We also continued our wins in electric vehicle infrastructure applications. In the U.S., we won new business for offboard energy storage systems and commercial charging stations. We also secured automotive electronics wins in xEV applications in China and India. In addition, our high-powered semiconductors secured strategic wins for heavy industrial transportation applications in Europe for two high-speed passenger train applications. The evolution of the standard internal combustion engine vehicle also continues to increase the content for our products. Our proven technical expertise and product performance continues to drive robust design activity. In our passenger vehicle business, we secured key wins for on-battery harness and Masterfuse protection applications in Japan, Europe and China. In addition, we captured new business for seat and motor -- and window motor applications in Japan and North America. Furthermore, our automotive sensor portfolio continues to enable enhancements in safety, comfort and convenience. We saw strategic wins for seatbelt buckle and tailgate applications in China and North America. We also continue to see a strong pipeline of new business opportunities for our commercial vehicle business, and secured a wide range of key design wins during the quarter. Customer responsiveness and operational execution helped us win new business with the European manufacturer of electric street cleaning vehicles. Infrastructure projects in China are driving many new opportunities in the construction equipment market, where our portfolio of high-quality switches is being designed into a line of excavators from a leading local manufacturer. Material handling remains a strategic growth market that continues to drive new design activity.

We won new business in the quarter for electric forklift platforms in China for our relay products, and in North America for temperature sensors assemblies. We are also identifying opportunities in vertical markets like commercial vehicles to carry over our traditional passenger car sensors, where we won new business in heavy equipment application. Let me take a moment to again recognize the ongoing contributions of our global associates, which makes Littelfuse a stronger, more resilient company. We take pride in the performance of the billions of components we manufacture and deliver everywhere, every day. In recognition of our focus on operational excellence, we received two prestigious awards. For the second consecutive year, our team in Kaunas, Lithuania earned the Supplier Quality Excellence Award from General Motors, recognizing their hard work, dedication and 0 compromise on quality. And our India team has been recognized for the fourth consecutive year for a Best Protective Device Award for its technology and product innovation. These awards showcase the efforts of our highly skilled associates around the world and their commitment to strengthening our global brand and reputation. I'm proud of the team's contribution, which make these awards a reality.

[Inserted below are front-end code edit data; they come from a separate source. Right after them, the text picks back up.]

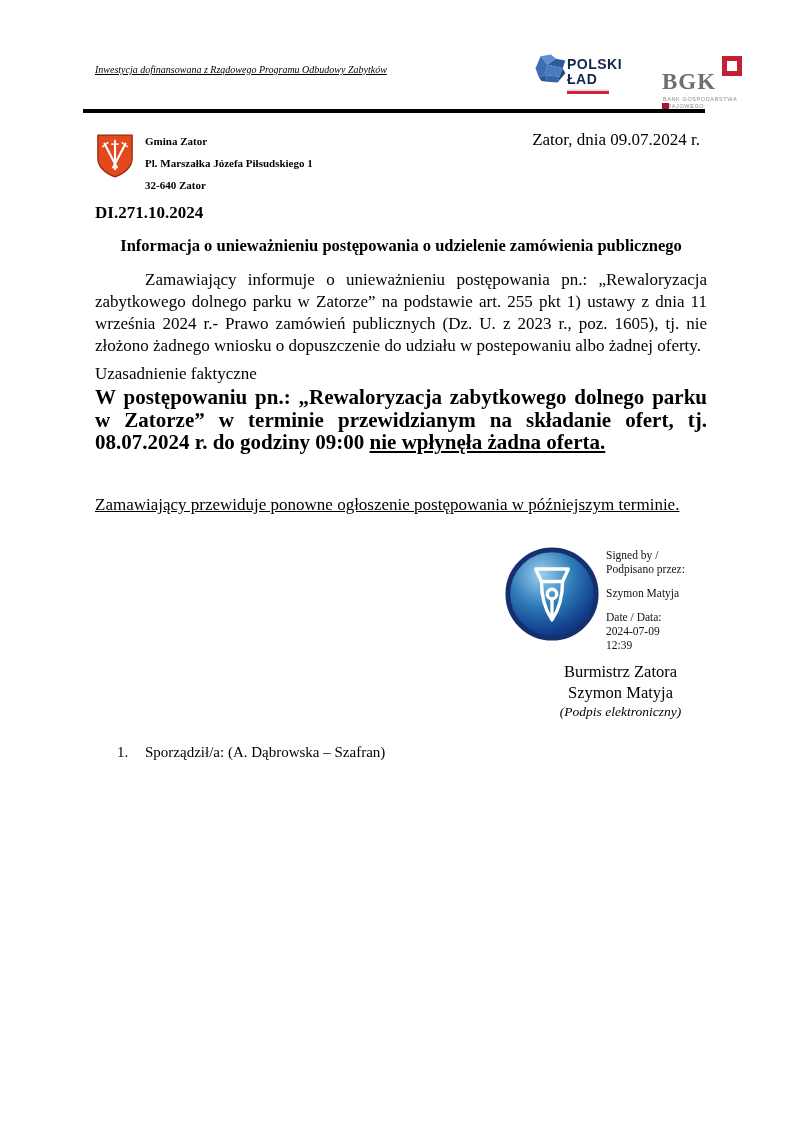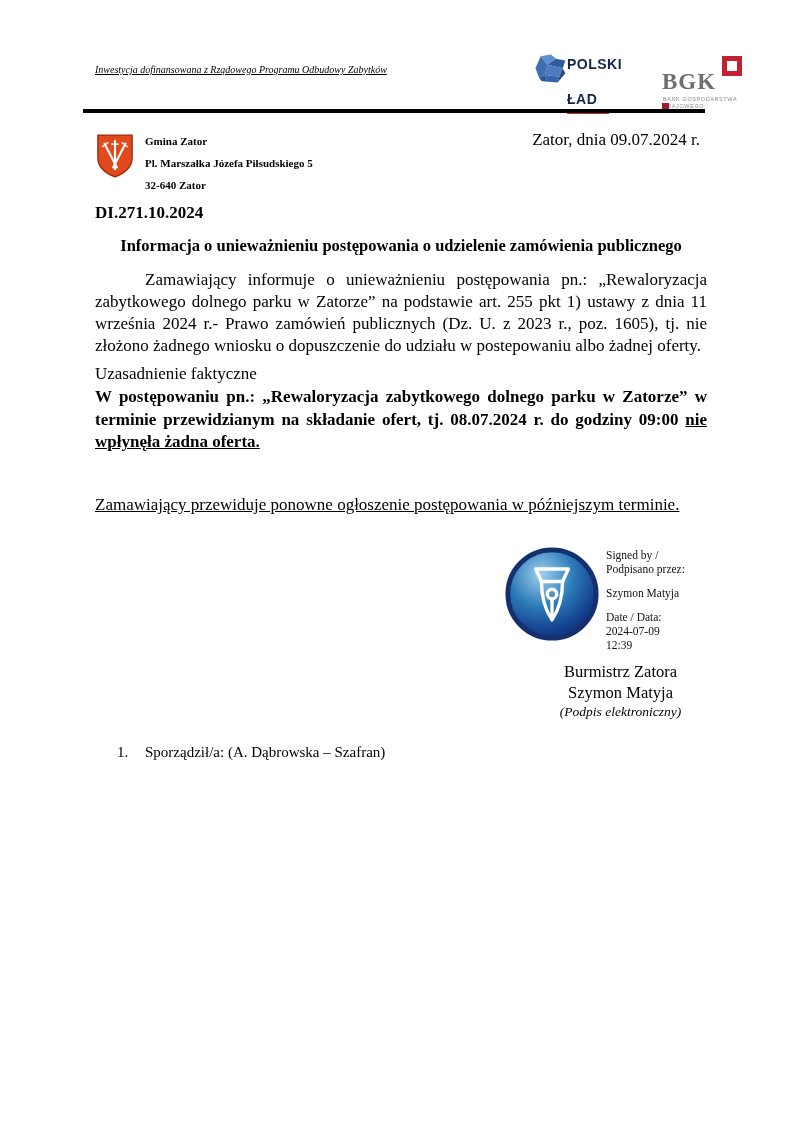--- a/index.html
+++ b/index.html
@@ -10,38 +10,38 @@
     font-family:"Liberation Serif", serif; color:#000;
   }
   
   .funding-note {
     position:absolute; left:95px; top:64px;
     font-style:italic; font-size:10px; text-decoration:underline;
   }
   .logo-pl { position:absolute; left:533px; top:50px; width:105px; height:52px; display:flex; }
   .pl-text { padding-top:7px; }
   .pl-line1 { font-family:"Liberation Sans", sans-serif; font-weight:bold; font-size:14px; letter-spacing:.5px; color:#14264e; line-height:15px; }
-  .pl-line2 { font-family:"Liberation Sans", sans-serif; font-weight:bold; font-size:14px; letter-spacing:.5px; color:#14264e; line-height:15px;margin-top:20px; }
+  .pl-line2 { font-family:"Liberation Sans", sans-serif; font-weight:bold; font-size:14px; letter-spacing:.5px; color:#14264e; line-height:15px; }
   .pl-stripe { width:42px; height:5px; margin-top:2px; border-top:2px solid #e2e2e6; background:#d2233c; }
   .logo-bgk { position:absolute; left:660px; top:56px; width:84px; height:54px; }
   .bgk-square { position:absolute; right:2px; top:0; width:20px; height:20px; border:5px solid #c32033; }
   .bgk-name { position:absolute; left:2px; top:13px; font-size:23px; font-weight:bold; color:#6e6f72; letter-spacing:1px; }
   .bgk-sub { position:absolute; left:3px; top:40px; font-family:"Liberation Sans", sans-serif; font-size:5.5px; color:#8a8b8e; letter-spacing:.6px; line-height:6.5px; }
   .bgk-dot { position:absolute; left:2px; top:47px; width:7px; height:7px; background:#9e1b32; }
   .header-rule { position:absolute; left:83px; top:109px; width:622px; height:4px; background:#000; }
   
   .coat { position:absolute; left:96px; top:134px; }
   .sender { position:absolute; left:145px; top:130px; font-weight:bold; font-size:11px; line-height:22px; }
   .date-line { position:absolute; right:94px; top:130px; font-size:17px; }
   
   .reference { position:absolute; left:95px; top:203px; font-weight:bold; font-size:17px; }
   .doc-title { position:absolute; left:95px; top:236px; width:612px; font-weight:bold; font-size:16.5px; text-align:center; }
   .para1 { position:absolute; left:95px; top:269px; width:612px; font-size:17px; line-height:22px; text-align:justify; text-indent:50px; }
   .just-label { position:absolute; left:95px; top:364px; font-size:17px; }
-  .para2 { position:absolute; left:95px; top:386px; width:612px; font-size:17px; line-height:22.5px; text-align:justify; font-weight:bold; }
+  .para2 { position:absolute; left:95px; top:386px; width:612px; font-size:21px; line-height:22.5px; text-align:justify; font-weight:bold; }
   .para2 .underl { text-decoration:underline; }
   .republish { position:absolute; left:95px; top:495px; font-size:17px; text-decoration:underline; }
   
   .stamp { position:absolute; left:504px; top:546px; width:220px; height:100px; }
   .stamp-icon { position:absolute; left:0; top:0; }
   .stamp-text { position:absolute; left:102px; top:2px; width:118px; font-family:Liberation Serif, serif; font-size:11.5px; line-height:14px; color:#111; }
   .stamp-gap { height:10px; }
   
   .sig-block { position:absolute; left:533px; top:661px; width:175px; text-align:center; font-size:16.5px; line-height:21px; }
   .sig-note { font-style:italic; font-size:13.5px; line-height:17px; }
@@ -94,21 +94,21 @@
     </g>
     <g stroke="#ffffff" stroke-width="1.5" fill="none">
       <path d="M6.5,13.5 L13,8.5"></path>
       <path d="M16,10.5 L24,10.5"></path>
       <path d="M27,8.5 L33.5,13.5"></path>
     </g>
   </svg>
 
   <div class="sender">
     <div>Gmina Zator</div>
-    <div>Pl. Marszałka Józefa Piłsudskiego 5</div>
+    <div>Pl. Marszałka Józefa Piłsudskiego 1</div>
     <div>32-640 Zator</div>
   </div>
 
   <div class="date-line">Zator, dnia 09.07.2024 r.</div>
 
   <div class="reference">DI.271.10.2024</div>
 
   <div class="doc-title">Informacja o unieważnieniu postępowania o udzielenie zamówienia publicznego</div>
 
   <div class="para1">Zamawiający informuje o unieważnieniu postępowania pn.: „Rewaloryzacja zabytkowego dolnego parku w Zatorze” na podstawie art. 255 pkt 1) ustawy z dnia 11 września 2024 r.- Prawo zamówień publicznych (Dz. U. z 2023 r., poz. 1605), tj. nie złożono żadnego wniosku o dopuszczenie do udziału w postepowaniu albo żadnej oferty.</div>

I will now turn the call over to Meenal to provide additional color on our financial performance and outlook.

Meenal Anil Sethna -- Executive Vice President and Chief Financial Officer

Thanks, Dave. Good morning, everyone, and we appreciate you joining us today. I hope everyone and those close to you have continued to stay safe and healthy. Since the early days of the pandemic, we implemented a number of priorities across the company, including building on our strong financial foundation to resume our profitable growth trajectory. We made great progress during the third quarter with our higher-than-expected sequential sales growth of 27% and growth of 8% versus last year. The growth was led by a combination of stronger-than-expected demand and our team's responsiveness in meeting customer requirements around the world. Adjusted operating margins were 16.9% for the quarter, up 230 basis points versus last year in a function of higher volume leverage and continued cost management. This also drove sequential operating margin flow-through of 50%, better than we had forecasted. Adjusted EBITDA margins finished over 23% in the quarter and are over 20% year-to-date.

Third quarter GAAP diluted earnings per share was $2.25, with an effective tax rate of 17.9%. Adjusted diluted EPS for the quarter was $2.16, up 21% last year due to the sales growth and improved profitability. Adjusted diluted EPS also finished much better-than-expected due to the higher-than-expected sales growth and a lower-than-forecasted tax rate. Our third quarter adjusted effective tax rate was 15.7%, as we reduced our full year tax rate estimate due to improved profitability and lower tax jurisdictions. As we recorded a year-to-date reduction in our tax rate, the lower rate improved our adjusted EPS by $0.22 in the quarter. Moving on to our segments. All had significant sequential margin improvement in the quarter due to higher sales volumes. Electronics segment sales were up 14% sequentially, and up 12% over last year. Sales growth, coupled with our cost management activities, drove an 18% operating margin in the quarter, a 280 basis point improvement versus last year. Auto segment sales were up 69% sequentially. Our teams did a fantastic job managing through a record demand decline in the second quarter, followed by this quarter's faster-than-expected recovery in the market. Margins improved sequentially to 14.7% in the quarter. Margins were up 380 basis points versus last year, a result of last year's rightsizing activities, cost management efforts and foreign exchange benefit.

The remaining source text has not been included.